Ultimo aggiornamento  17 settembre 2021 12:27

Cingolani: l'elettrico sfida per il pianeta.

Marina Fanara ·

"Con l'ok della Commissione europea al nostro Piano nazionale rilancio e resilienza, ci attende una rivoluzione epocale che peraltro riguarda tutto il mondo: finora lo sviluppo è avvenuto a spese dell'ambiente, utilizzando energia da fonti fossili con effetti devastanti e irreversibili. Ora è arrivato il momento di sposare un modello di sviluppo non più a spese, ma per il pianeta".

Così ha esordito Roberto Cingolani, ministro per la Transizione ecologica, intervistato durante il meeting online organizzato da Motus-e e Rcs Academy per parlare di " Mobilità Elettrica per un Futuro Sostenibile".

Progresso irrinunciabile 

"La sfida - ha continuato il ministro - è complessa per almeno due motivi. Innanzitutto non partiamo da una base uniforme in tutto il mondo, ci sono paesi più avanti di altri e questo crea enormi disparità. In secondo luogo dobbiamo fare i conti con gli effetti pesanti provocati dal Covid, che ha messo in ginocchio l'intero pianeta: sarà uno sforzo nello sforzo, ma anche un'opportunità alla quale non possiamo rinunciare".

In questo processo, grazie anche alle risorse del Pnrr, un ruolo chiave lo svolge la decarbonizzazione del fabbisogno energetico: "Un'esigenza primaria. Si tratta di sostituire l'elettrico al carbone e fonti fossili. La parola d'ordine è infatti è elettrificazione da fonti rinnovabili, in tutti i settori economici e sociali, dall'industria alla mobilità".

In nove mesi nuovi impianti green

Per supportare questo passaggio sarà necessario installare nei prossimi nove mesi una certa quantità di nuovi impianti eolici e fotovoltaici in grado di produrre, ha spiegato il ministro, "70 gigawatt. Considerando che oggi riusciamo a malapena ad arrivare a quota 0,8 possiamo immaginare l'enorme sforzo che ci attende". Questa nuova energia green però servirà per alimentare i centri di produzione di idrogeno pulito non solo al servizio dell'industria ma anche per nuove soluzioni di mobilità e la futura rete di infrastrutture di ricarica dei veicoli elettrici, che tra l'altro è uno dei capitoli previsti dal Pnrr.

Questa è la strada maestra e per il ministro "non si torna indietro, anche se il processo sarà graduale e ci vorrà tempo per realizzarlo: dovremo procedere a ritmi sostenuti, gli anni cruciali saranno tra il 2030 e il 2040, ma non si tratta di un'operazione digitale per la quale è sufficiente spingere un interruttore".

Mobilità: cambiamo verso

In questo contesto, la mobilità elettrica avrà un ruolo importantissimo che si giocherà su tre fattori: "Ridurre il fabbisogno di mobilitàcambiare il modo di muoversi, con il ricorso più massiccio, per esempio, alla sharing mobility e migliorare la performance dei veicoli, non solo auto ma anche treni e mezzi pubblici e per la distribuzione delle merci che dovranno essere a zero emissioni e che oggi sono molto costosi".

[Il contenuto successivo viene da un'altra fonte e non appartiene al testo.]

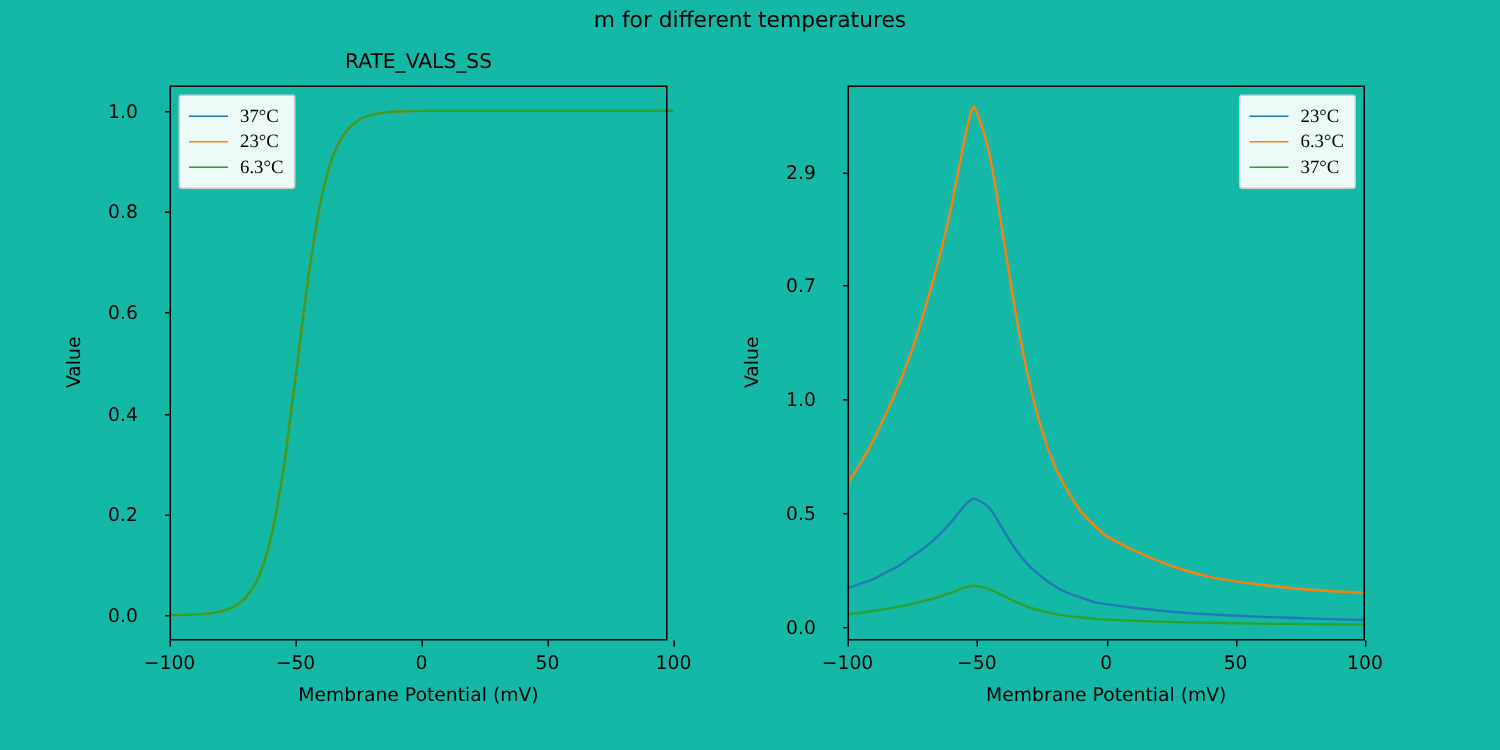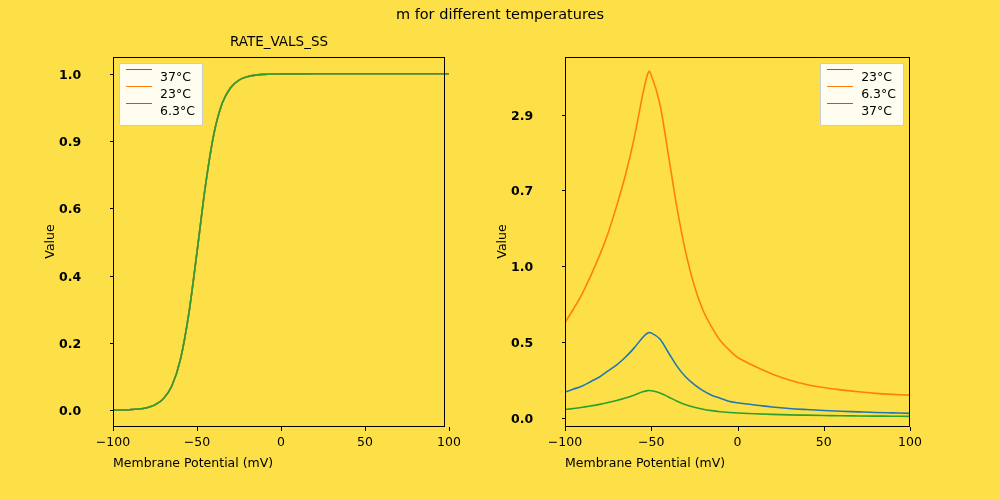--- a/index.html
+++ b/index.html
@@ -11,7 +11,7 @@
     position: relative;
     width: 1000px;
     height: 500px;
-    background: #fde047;
+    background: #14b8a6;
     font-family: "DejaVu Sans", sans-serif;
     overflow: hidden;
   }

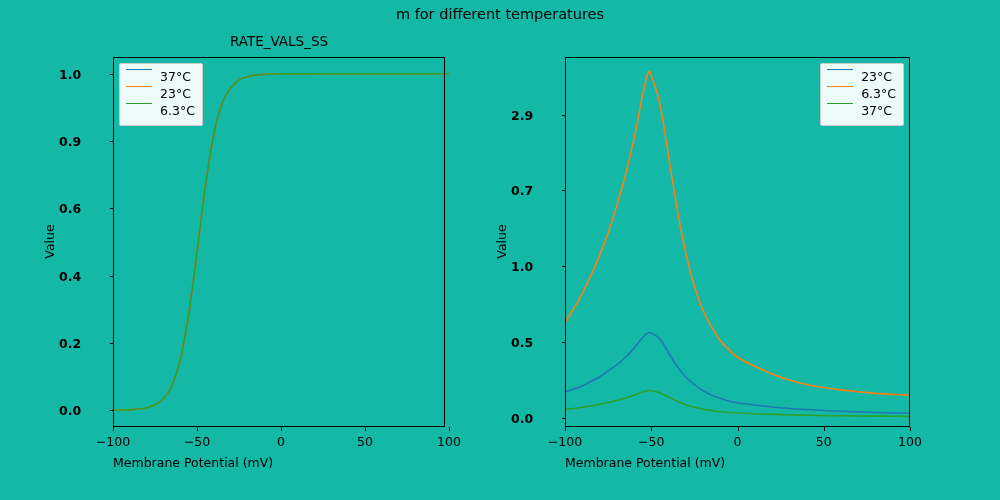--- a/index.html
+++ b/index.html
@@ -61,11 +61,10 @@
   .tick-y {
     position: absolute;
     transform: translateY(-50%);
-    text-align: left;
-    font-size: 12.5px;
-    color: #000000;
-    white-space: nowrap;
-    font-weight: bold;
+    text-align: center;
+    font-size: 12.5px;
+    color: #000000;
+    white-space: nowrap;
   }
   .tickmark-x {
     position: absolute;

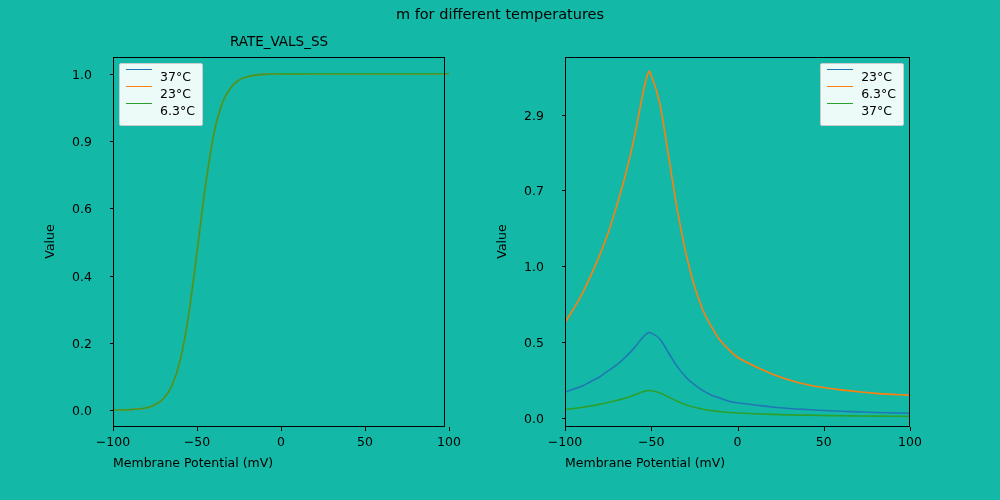--- a/index.html
+++ b/index.html
@@ -105,8 +105,9 @@
   }
   .legend-row {
     display: flex;
-    align-items: flex-start;
+    align-items: center;
     height: 17px;
+    font-family: Liberation Serif, serif;
   }
   .legend-swatch {
     width: 26px;

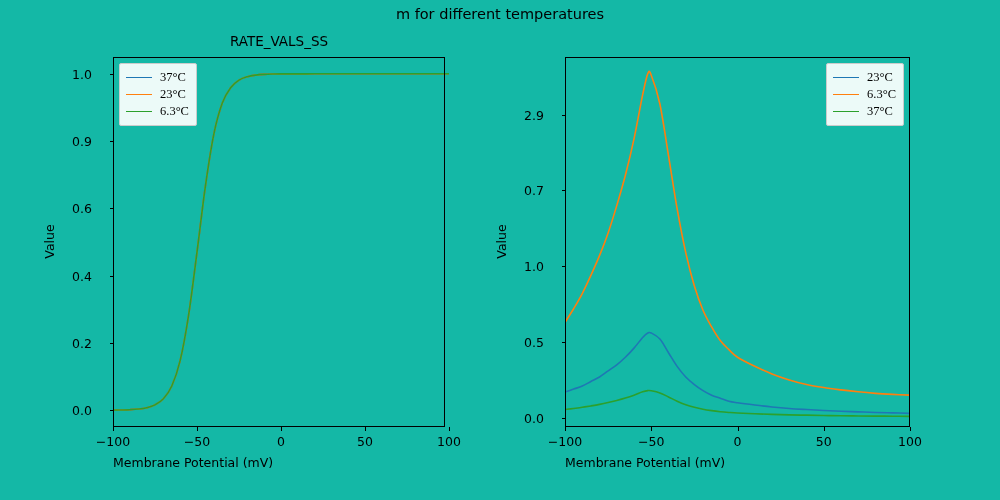--- a/index.html
+++ b/index.html
@@ -157,7 +157,7 @@
         <div class="tickmark-y" style="left: -3.5px; top: 151.364px;"></div>
         <div class="tick-y" style="left: -54px; width: 46px; top: 151.364px;">0.6</div>
         <div class="tickmark-y" style="left: -3.5px; top: 84.0909px;"></div>
-        <div class="tick-y" style="left: -54px; width: 46px; top: 84.0909px;">0.9</div>
+        <div class="tick-y" style="left: -54px; width: 46px; top: 84.0909px;">0.8</div>
         <div class="tickmark-y" style="left: -3.5px; top: 16.8182px;"></div>
         <div class="tick-y" style="left: -54px; width: 46px; top: 16.8182px;">1.0</div>
       </div>

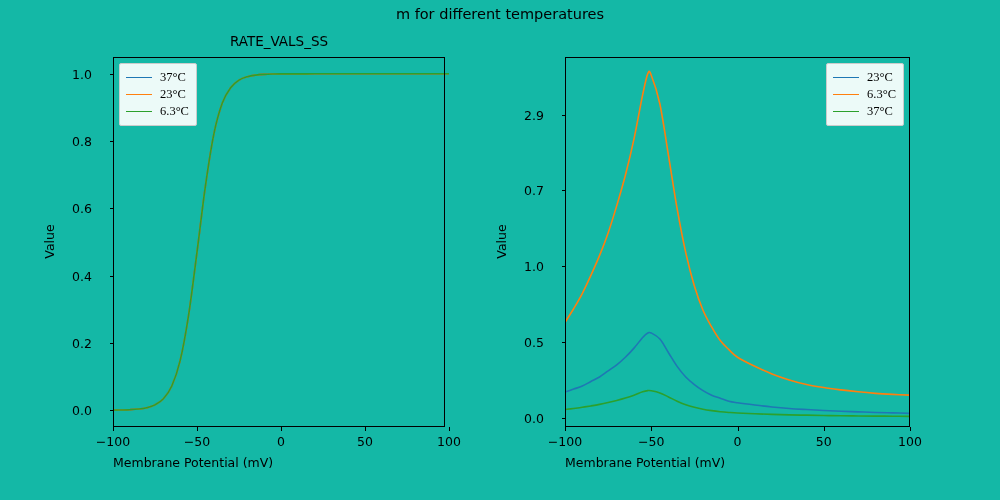--- a/index.html
+++ b/index.html
@@ -82,7 +82,7 @@
     position: absolute;
     left: 0;
     width: 100%;
-    text-align: left;
+    text-align: center;
     font-size: 12.5px;
     color: #000000;
   }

A che punto siamo? "Abbiamo già iniziato il percorso", ha spiegato Cingolani, "abbiamo a disposizione due corposi documenti: il Pnire (Piano nazionale per le infrastrutture di ricarica elettrica) e il Pun (Piattaforma unica nazionale). Entrambi sono abbastanza strutturali, ora si tratta di aggiornarli alle nuove linee nazionale e internazionali avendo come guida quanto stabilito dal Pnrr. Contiamo di concludere questo lavoro tra luglio e settembre".

Ma attenzione, ha ammonito infine il ministro: "L'Europa è responsabile del 9% dell'anidride carbonica prodotta a livello mondiale: noi ci impegneremo al massimo per abbattere  questa quota, ma se non lo faranno anche le altre grandi economie, il nostro sarà uno sforzo inutile. E rischieremmo enormi squilibri economici a livello globale: i nostri prodotti realizzati con energia green costerebbero di più rispetto a quelli dei paesi che continueranno a sposare un modello industriale basato sui combustili tradizionali e inquinanti".